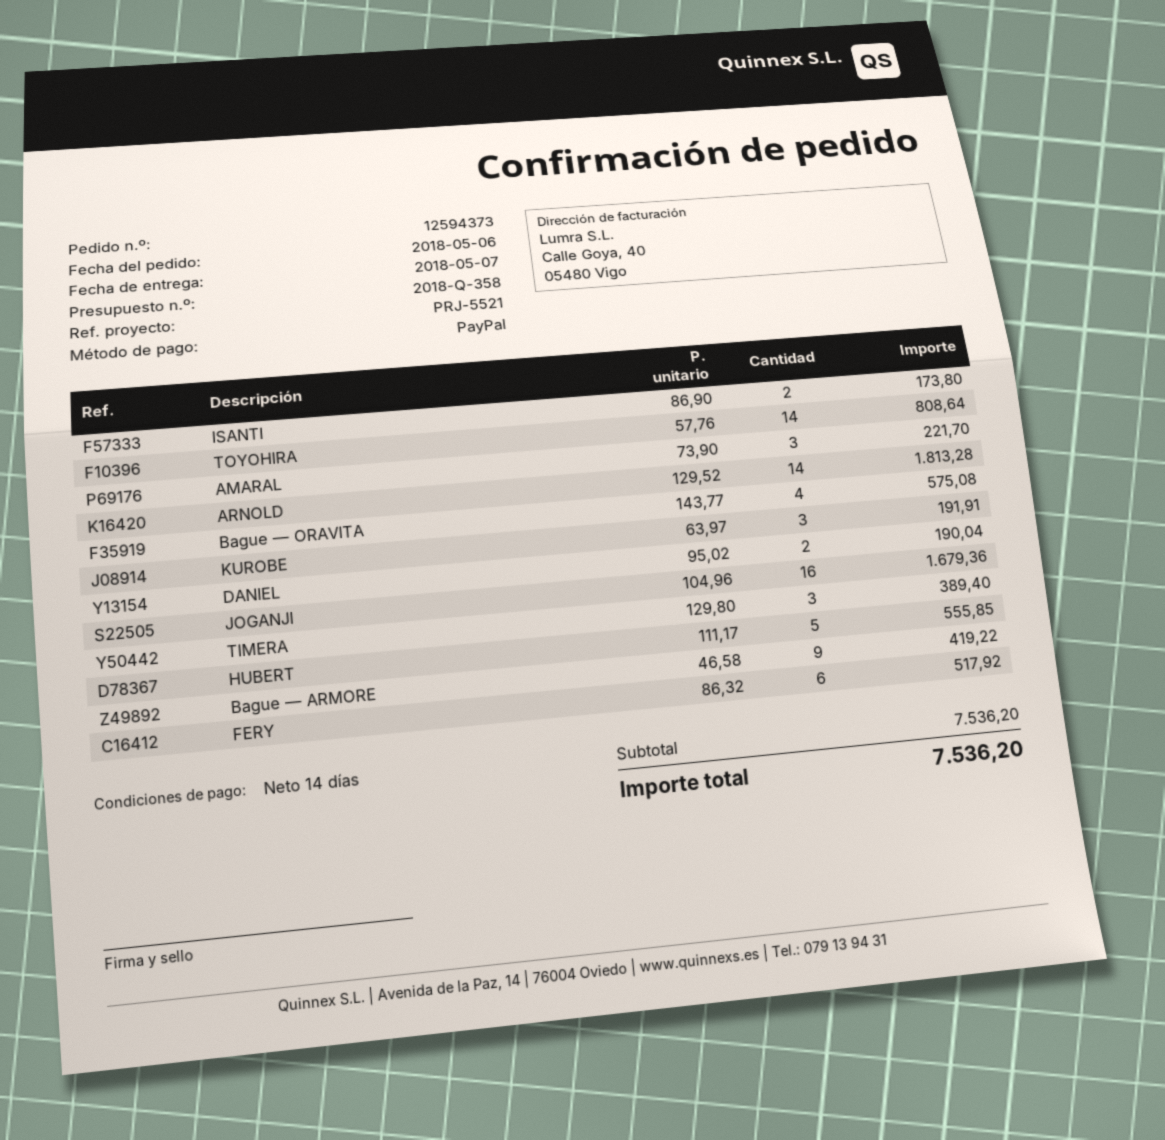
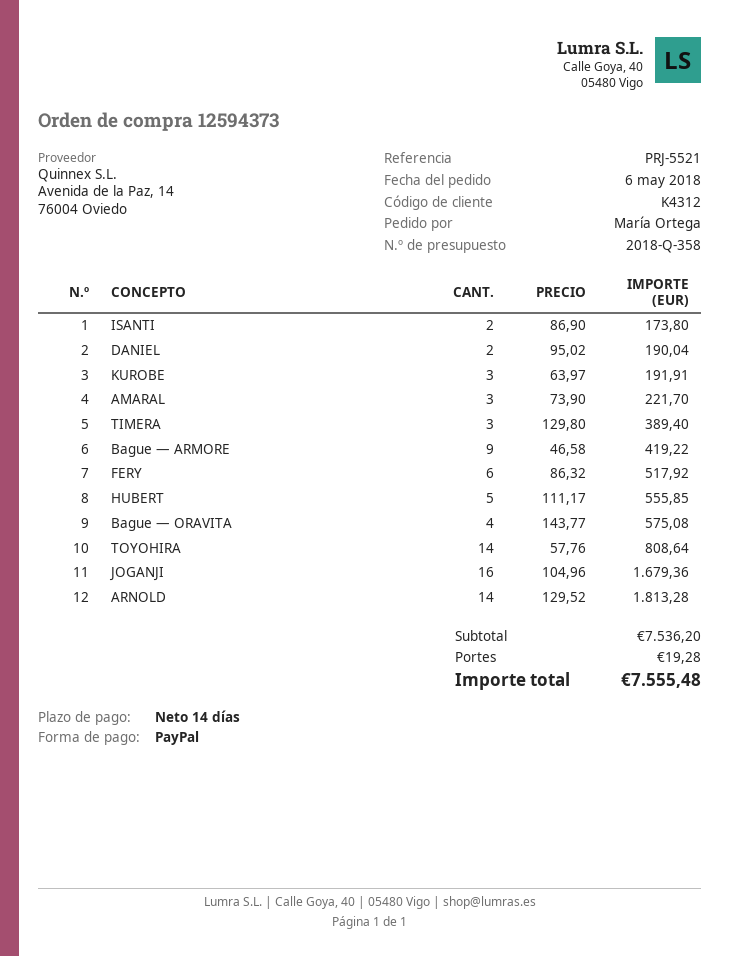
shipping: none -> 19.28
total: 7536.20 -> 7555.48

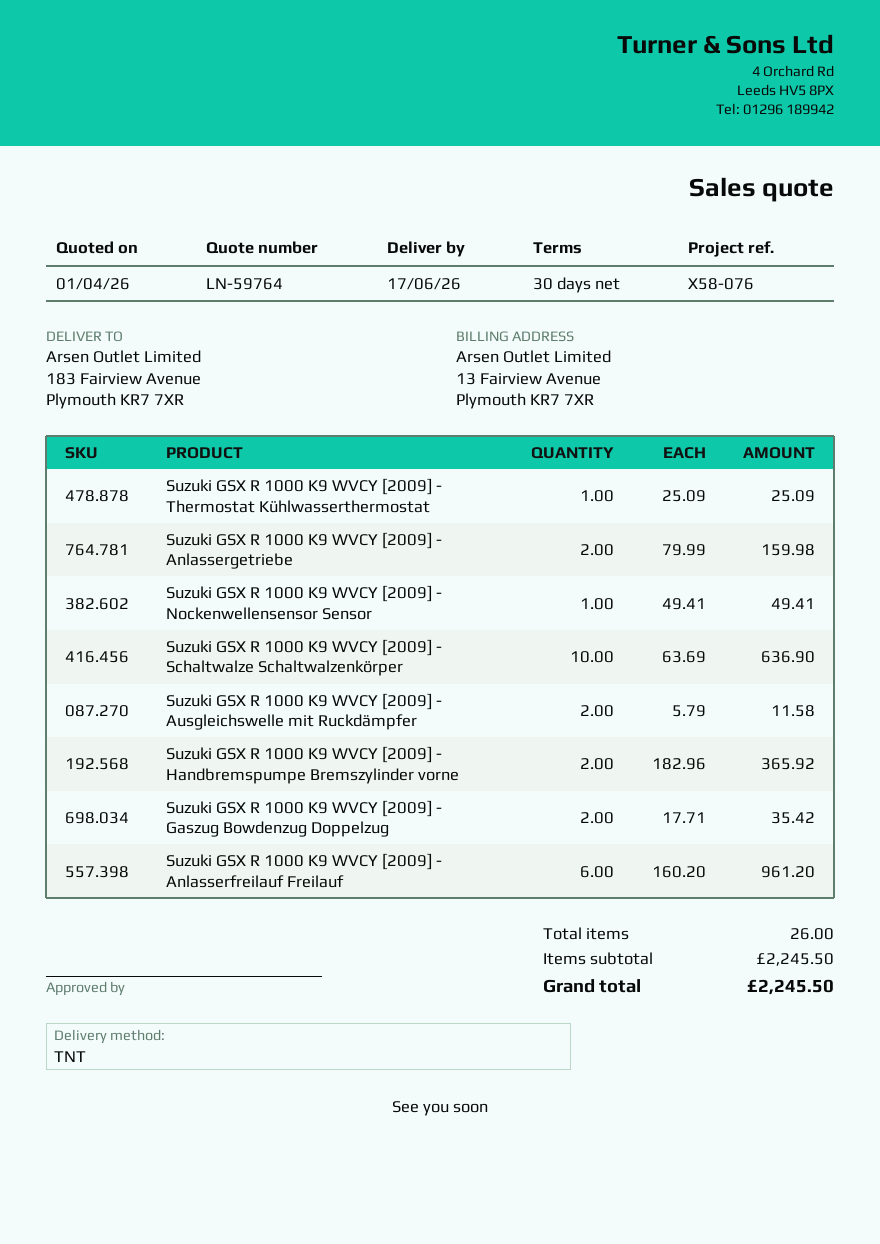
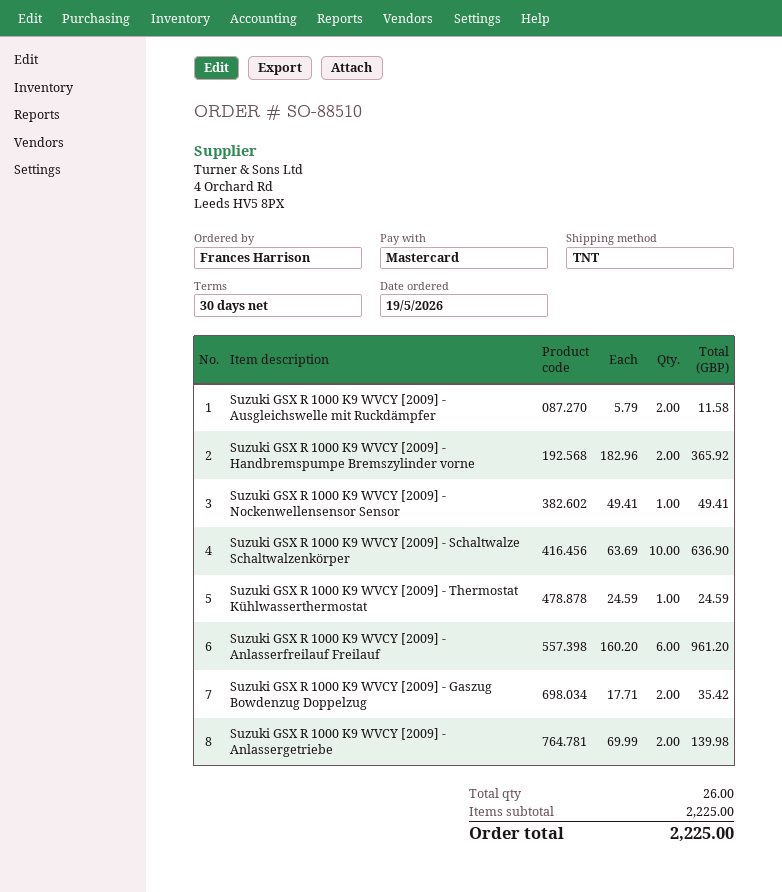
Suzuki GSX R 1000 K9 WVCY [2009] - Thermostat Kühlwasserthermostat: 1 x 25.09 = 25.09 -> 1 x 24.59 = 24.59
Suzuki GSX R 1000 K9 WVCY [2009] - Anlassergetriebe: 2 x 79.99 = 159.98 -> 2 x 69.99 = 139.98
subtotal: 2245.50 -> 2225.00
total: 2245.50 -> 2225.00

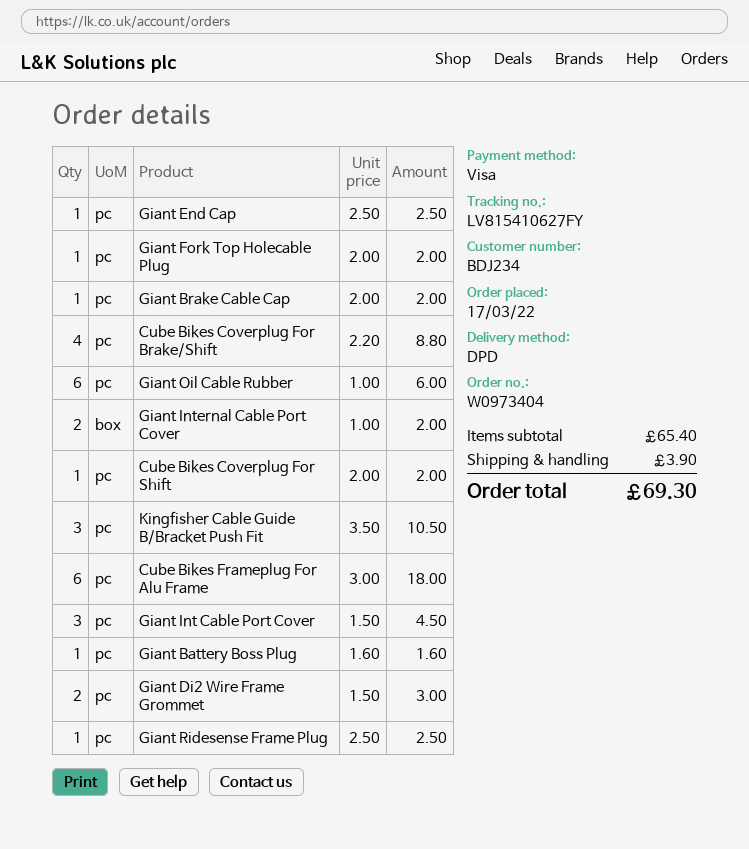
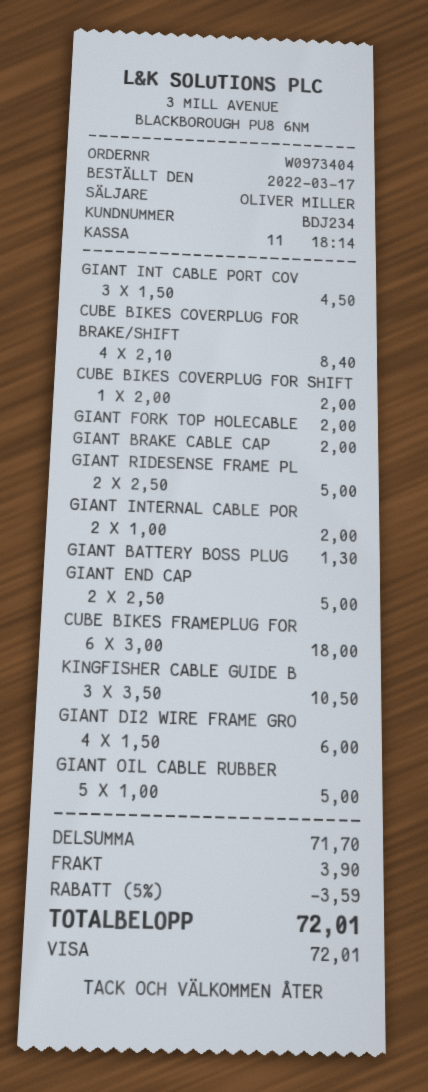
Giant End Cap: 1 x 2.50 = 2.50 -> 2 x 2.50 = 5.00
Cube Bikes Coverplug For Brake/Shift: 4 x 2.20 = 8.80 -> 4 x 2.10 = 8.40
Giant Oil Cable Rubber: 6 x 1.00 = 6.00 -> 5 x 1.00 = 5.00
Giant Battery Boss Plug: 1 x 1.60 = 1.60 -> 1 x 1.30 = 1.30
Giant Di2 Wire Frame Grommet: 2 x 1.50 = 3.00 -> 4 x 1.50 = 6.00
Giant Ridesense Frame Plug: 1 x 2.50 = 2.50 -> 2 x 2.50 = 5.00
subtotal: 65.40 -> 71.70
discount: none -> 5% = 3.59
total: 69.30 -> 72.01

_What is being asked_
Provide the listing above once more, exactly, with the pictures removed.

_Answer for this exercise_
shipping: none -> 19.28
total: 7536.20 -> 7555.48

Suzuki GSX R 1000 K9 WVCY [2009] - Thermostat Kühlwasserthermostat: 1 x 25.09 = 25.09 -> 1 x 24.59 = 24.59
Suzuki GSX R 1000 K9 WVCY [2009] - Anlassergetriebe: 2 x 79.99 = 159.98 -> 2 x 69.99 = 139.98
subtotal: 2245.50 -> 2225.00
total: 2245.50 -> 2225.00

Giant End Cap: 1 x 2.50 = 2.50 -> 2 x 2.50 = 5.00
Cube Bikes Coverplug For Brake/Shift: 4 x 2.20 = 8.80 -> 4 x 2.10 = 8.40
Giant Oil Cable Rubber: 6 x 1.00 = 6.00 -> 5 x 1.00 = 5.00
Giant Battery Boss Plug: 1 x 1.60 = 1.60 -> 1 x 1.30 = 1.30
Giant Di2 Wire Frame Grommet: 2 x 1.50 = 3.00 -> 4 x 1.50 = 6.00
Giant Ridesense Frame Plug: 1 x 2.50 = 2.50 -> 2 x 2.50 = 5.00
subtotal: 65.40 -> 71.70
discount: none -> 5% = 3.59
total: 69.30 -> 72.01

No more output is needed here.